_SOURCE MATERIAL_
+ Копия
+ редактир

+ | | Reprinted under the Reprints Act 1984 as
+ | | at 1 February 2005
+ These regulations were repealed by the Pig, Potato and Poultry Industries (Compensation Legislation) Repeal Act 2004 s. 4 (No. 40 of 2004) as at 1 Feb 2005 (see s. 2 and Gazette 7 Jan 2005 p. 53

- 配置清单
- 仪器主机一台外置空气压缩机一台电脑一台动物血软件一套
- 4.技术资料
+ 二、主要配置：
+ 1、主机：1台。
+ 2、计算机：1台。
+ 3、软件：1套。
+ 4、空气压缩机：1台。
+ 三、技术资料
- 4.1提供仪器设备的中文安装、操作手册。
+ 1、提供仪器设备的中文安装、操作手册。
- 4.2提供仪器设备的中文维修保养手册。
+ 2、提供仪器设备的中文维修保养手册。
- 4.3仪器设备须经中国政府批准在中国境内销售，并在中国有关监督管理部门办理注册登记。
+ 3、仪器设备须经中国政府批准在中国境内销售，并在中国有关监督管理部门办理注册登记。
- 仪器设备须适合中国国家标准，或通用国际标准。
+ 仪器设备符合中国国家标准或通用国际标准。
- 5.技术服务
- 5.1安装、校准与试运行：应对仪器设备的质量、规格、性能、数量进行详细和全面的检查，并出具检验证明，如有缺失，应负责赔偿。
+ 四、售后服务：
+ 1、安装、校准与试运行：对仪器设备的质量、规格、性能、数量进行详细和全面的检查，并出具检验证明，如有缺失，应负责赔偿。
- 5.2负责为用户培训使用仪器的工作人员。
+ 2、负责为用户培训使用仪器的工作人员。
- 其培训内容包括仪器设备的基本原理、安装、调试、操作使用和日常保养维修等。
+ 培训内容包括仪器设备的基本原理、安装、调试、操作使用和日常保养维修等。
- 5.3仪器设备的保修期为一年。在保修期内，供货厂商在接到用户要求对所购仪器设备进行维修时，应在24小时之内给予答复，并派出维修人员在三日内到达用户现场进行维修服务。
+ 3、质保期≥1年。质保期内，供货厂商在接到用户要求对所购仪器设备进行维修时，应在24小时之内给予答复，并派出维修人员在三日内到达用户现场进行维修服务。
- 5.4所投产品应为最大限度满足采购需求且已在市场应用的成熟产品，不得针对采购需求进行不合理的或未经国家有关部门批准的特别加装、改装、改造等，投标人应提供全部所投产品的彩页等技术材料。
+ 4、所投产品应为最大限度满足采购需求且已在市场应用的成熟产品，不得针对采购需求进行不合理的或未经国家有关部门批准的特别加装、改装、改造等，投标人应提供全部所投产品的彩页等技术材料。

_WHAT YOU SHOULD DO_
Say how many lines in the records hold "操作使用和日常保养维修等", with the number as the whole reply.

_EXERCISE RESULT_
2